The Changing British StudentKeir Thorpe | Senior Academic Practice Advisor, Brunel University
Working in a UK university my perspective is primarily that of the UK higher education sector. However, as one of the top three destinations for international students, what happens in the UK has broader implications globally, in particular, for two of the BRIC states, China and India, who send more university-level students to the UK than even other EU states.
On the eve of the introduction of £9,000 fees to many universities in the UK, there is a widespread expectation that students will be more demanding in terms of the university experience they have. This is not only in terms of teaching but also the accommodation and other facilities that they can access. It is assumed there will be an expectation that their studies, and particularly their degree award, will give them an advantage in trying to find a graduate-level job in the very competitive market place of recession-hit Britain.
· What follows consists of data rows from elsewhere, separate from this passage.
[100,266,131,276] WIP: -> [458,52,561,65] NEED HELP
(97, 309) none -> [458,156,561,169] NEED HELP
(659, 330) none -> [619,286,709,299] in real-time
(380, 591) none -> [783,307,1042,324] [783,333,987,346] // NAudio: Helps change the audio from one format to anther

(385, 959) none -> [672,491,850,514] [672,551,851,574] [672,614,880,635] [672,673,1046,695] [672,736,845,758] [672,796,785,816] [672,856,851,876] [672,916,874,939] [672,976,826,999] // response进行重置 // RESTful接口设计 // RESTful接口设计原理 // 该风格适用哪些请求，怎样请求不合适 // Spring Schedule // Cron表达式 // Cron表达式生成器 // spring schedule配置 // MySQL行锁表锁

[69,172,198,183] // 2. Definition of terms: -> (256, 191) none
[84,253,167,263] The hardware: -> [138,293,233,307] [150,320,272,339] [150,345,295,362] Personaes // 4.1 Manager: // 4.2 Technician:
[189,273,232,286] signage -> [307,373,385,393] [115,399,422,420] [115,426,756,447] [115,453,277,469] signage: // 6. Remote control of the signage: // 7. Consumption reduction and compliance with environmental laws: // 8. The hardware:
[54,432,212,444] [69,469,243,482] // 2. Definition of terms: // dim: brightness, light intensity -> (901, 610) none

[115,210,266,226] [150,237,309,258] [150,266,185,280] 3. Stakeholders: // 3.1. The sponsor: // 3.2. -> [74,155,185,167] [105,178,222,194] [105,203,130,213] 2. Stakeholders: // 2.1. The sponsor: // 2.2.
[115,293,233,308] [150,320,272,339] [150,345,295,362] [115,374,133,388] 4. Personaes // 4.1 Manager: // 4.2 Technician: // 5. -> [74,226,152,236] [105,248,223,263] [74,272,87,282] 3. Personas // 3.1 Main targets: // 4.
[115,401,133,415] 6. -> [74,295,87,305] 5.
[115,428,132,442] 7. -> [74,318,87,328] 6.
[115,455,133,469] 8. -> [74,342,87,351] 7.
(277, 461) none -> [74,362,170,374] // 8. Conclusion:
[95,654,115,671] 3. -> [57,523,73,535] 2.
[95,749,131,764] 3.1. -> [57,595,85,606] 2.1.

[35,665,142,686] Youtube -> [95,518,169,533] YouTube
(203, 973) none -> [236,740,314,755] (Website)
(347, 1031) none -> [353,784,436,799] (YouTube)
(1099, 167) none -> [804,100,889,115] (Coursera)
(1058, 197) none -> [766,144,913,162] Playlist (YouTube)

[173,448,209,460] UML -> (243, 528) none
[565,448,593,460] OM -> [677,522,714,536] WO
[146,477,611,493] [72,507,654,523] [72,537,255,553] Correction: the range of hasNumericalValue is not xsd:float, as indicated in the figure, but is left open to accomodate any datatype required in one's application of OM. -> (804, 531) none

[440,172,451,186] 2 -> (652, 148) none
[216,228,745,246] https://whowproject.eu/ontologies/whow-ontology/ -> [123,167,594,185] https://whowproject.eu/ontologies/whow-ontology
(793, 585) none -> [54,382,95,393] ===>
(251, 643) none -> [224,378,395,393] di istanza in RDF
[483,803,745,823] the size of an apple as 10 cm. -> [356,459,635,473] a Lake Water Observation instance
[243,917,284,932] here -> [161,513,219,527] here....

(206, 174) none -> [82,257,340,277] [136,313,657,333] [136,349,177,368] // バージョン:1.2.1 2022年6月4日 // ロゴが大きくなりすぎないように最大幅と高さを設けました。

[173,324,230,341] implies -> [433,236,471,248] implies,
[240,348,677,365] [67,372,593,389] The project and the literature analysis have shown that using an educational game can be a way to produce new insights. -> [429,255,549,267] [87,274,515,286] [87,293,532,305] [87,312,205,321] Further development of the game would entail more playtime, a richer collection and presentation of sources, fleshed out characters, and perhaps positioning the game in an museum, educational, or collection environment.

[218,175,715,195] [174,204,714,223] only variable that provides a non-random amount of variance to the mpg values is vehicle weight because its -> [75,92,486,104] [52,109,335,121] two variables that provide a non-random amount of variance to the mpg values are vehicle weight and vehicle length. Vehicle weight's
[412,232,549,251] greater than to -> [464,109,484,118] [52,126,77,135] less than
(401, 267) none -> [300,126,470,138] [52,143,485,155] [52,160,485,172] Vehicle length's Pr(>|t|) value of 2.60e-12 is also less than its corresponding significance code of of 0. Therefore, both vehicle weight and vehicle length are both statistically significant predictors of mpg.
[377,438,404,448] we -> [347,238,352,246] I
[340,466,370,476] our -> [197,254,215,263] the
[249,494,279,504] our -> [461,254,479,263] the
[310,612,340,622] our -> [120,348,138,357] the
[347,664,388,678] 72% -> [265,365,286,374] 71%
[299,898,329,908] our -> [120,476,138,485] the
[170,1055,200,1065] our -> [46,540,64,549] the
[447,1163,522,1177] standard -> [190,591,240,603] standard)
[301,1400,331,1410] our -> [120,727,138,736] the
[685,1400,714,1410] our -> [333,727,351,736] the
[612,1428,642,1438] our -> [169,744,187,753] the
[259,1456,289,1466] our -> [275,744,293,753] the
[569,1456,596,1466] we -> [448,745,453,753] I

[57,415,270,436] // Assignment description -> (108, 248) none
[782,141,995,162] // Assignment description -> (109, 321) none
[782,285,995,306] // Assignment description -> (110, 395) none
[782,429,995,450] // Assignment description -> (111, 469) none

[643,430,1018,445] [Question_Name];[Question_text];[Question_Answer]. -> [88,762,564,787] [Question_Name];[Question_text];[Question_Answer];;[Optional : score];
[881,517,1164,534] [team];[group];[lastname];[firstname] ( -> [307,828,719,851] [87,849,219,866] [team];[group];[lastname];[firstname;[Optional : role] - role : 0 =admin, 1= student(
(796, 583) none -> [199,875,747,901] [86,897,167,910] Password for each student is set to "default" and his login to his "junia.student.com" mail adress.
I do not anticipate such an abrupt change. These tendencies are already in place and have been for at least the last decade. Students have had to pay increasing sums not only for the student to attend university, but also in many cases for simply living away from home. This has led to a large increase in students simply attending the nearest university to their family home. In addition, the shift in global culture towards everyone feeling that they are a consumer with clear consumer rights has impinged on the expectations students have and the demands they make on their universities. The fear, of course, is that students will expect effectively to be able to ‘buy’ a degree or at least simply be fed the answers to the examination which will get them the degree classification they are seeking. It seems likely, whilst on one hand universities will be doing a great deal to appeal to students, on the other, because their funds are not infinite and they have academic standards to maintain, they will seek to manage student expectations far more.
Over the past decade higher education pedagogy has grown as a discipline in its own right. It is not out of place to portray the ‘Biggs revolution’ as having occurred at the turn of the century so moving all universities to designing courses with constructive alignment. Similarly, the language of learning outcomes and student-centredness has become is now at the heart of discussion about teaching and learning in universities to an extent that was not the case even in the 1990s. Innovative approaches to university teaching and the learning environment are now valued by staff and often promoted by learning and teaching units that are common in many universities. In the past five years, however, there has been a divergence between those universities which have maintained and augmented such units and those who have scrapped them in favour of assuming that mainstream academics will tackle such issues. The divide between those two strategies is not on the basis of the history, size or standing of the university, but due to other internal factors.
The greater point of tension around pedagogy is one which brings us back to student expectations. Many students, and even more parents, see traditional forms of teaching and assessment, i.e. lectures and examinations as the only ‘legitimate’ forms for universities and are dissatisfied if other, more effective modes such as problem-based learning or group work are used. In part this is because capable students have ‘learnt the trick’ of taking in information and simply regurgitating it later in exams in order to attain high grades. Whilst their employability skills are definitely increased, for example, by problem-based learning, they can be resentful at being taken out of their ‘comfort zone’ by what they see as harder to grasp, more challenging methods. Given they increasingly feel empowered to claim ‘this is not what I paid for’, they are more vocal in criticising the pedagogic approaches being used on them in a way they would not have done back in the 20th century. This tension will be resolved differently, not only between various universities, but between departments within a single university.
The increasing demand from UK students is for quick degrees that they can complete without incurring too much additional expense. Unfortunately this tendency goes against the one which universities would encourage for students to undertake programmes which include a period of foreign exchange or a work placement. It certainly shows misunderstanding of the financial arrangements of being on many work placements. Such experiences are incredibly useful not only for helping students get work once they graduate, but also in applying their minds to their university study. Thus, there is liable to be this additional tension between the speed that UK students want to do their degrees at and what would be a better approach for their careers. The fact that the UK has not moved to 2-year masters degrees, the model common across the EU, is another example of this pressure. It does also mean that different modes of study can attract different nationalities of students. UK students favour the shorter or part-time versions of a particular course meaning the full-time version or the one with a placement or exchange is more likely to be taken by international students.